Both men are residents of the Columbus suburb of Phenix City, just over the state line in Alabama. Now Perry said he's looking forward to visiting with Sanders, 27. Their families talk of holding a reunion barbecue.
Sanders said he's grateful for his good Samaritan. He said he began suffering periodic seizures about 10 years ago, but never experienced one while driving and the latest episode was unusually severe.
"It's a blessing that he was actually there and did what he did," Sanders said. "The situation could have gone dozens of different ways, but it went the best possible way."
Police Sgt. Mark Graydon told the Columbus Ledger-Enquirer, which first reported the daring rescue, that what happened "was unbelievable."
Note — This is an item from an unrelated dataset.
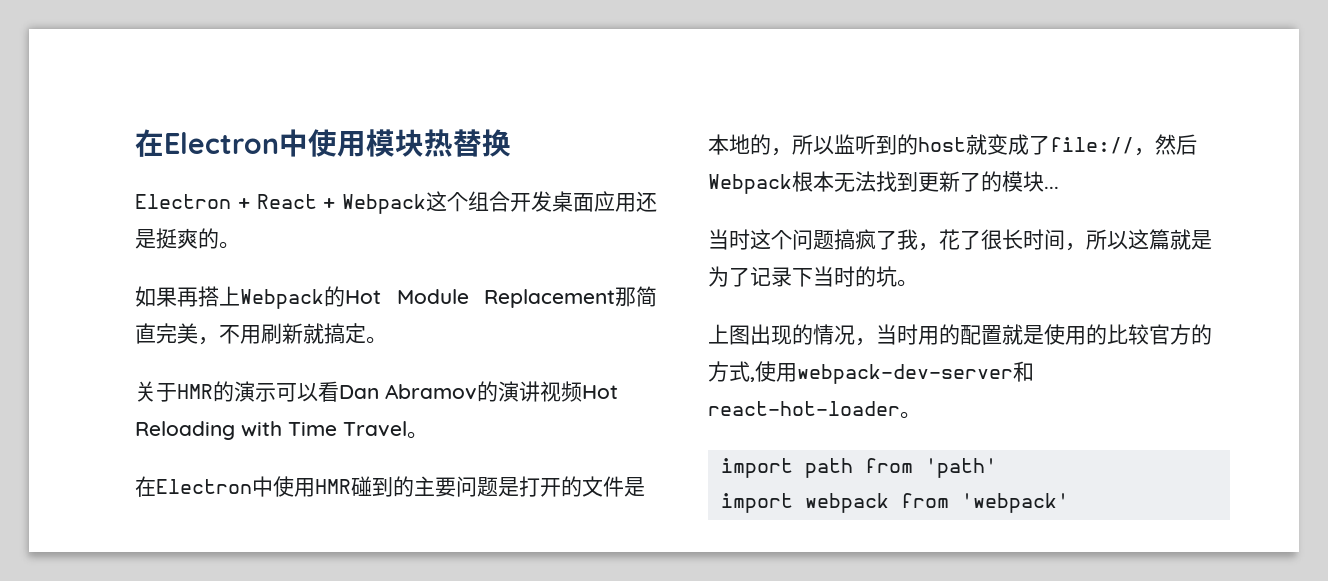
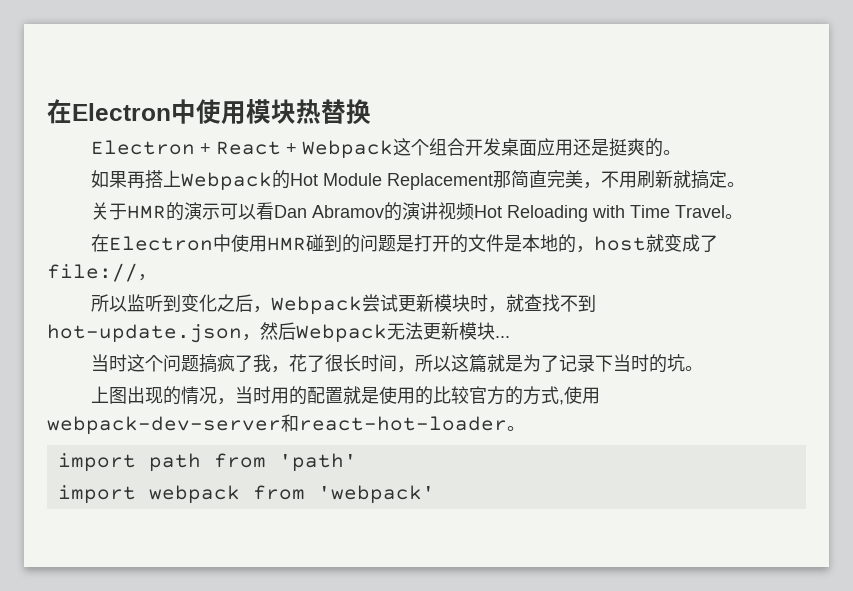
- 在Electron中使用HMR碰到的主要问题是打开的文件是本地的，所以监听到的host就变成了file://，然后Webpack根本无法找到更新了的模块...
+ 在Electron中使用HMR碰到的问题是打开的文件是本地的，host就变成了file://，
+ 所以监听到变化之后，Webpack尝试更新模块时，就查找不到hot-update.json，然后Webpack无法更新模块...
Perry bruised and banged up his leg after it got caught between the Jeep and the guardrail, but neither man was seriously harmed.
"Everything worked out right, and it was pretty miraculous," Graydon said.
Perry said he was late in heading out to help his friend who had run out of gas that day, but "something told me it wasn't going to hurt to be late."
He said that put him behind Sanders' Jeep at the right time when it careened down the parkway.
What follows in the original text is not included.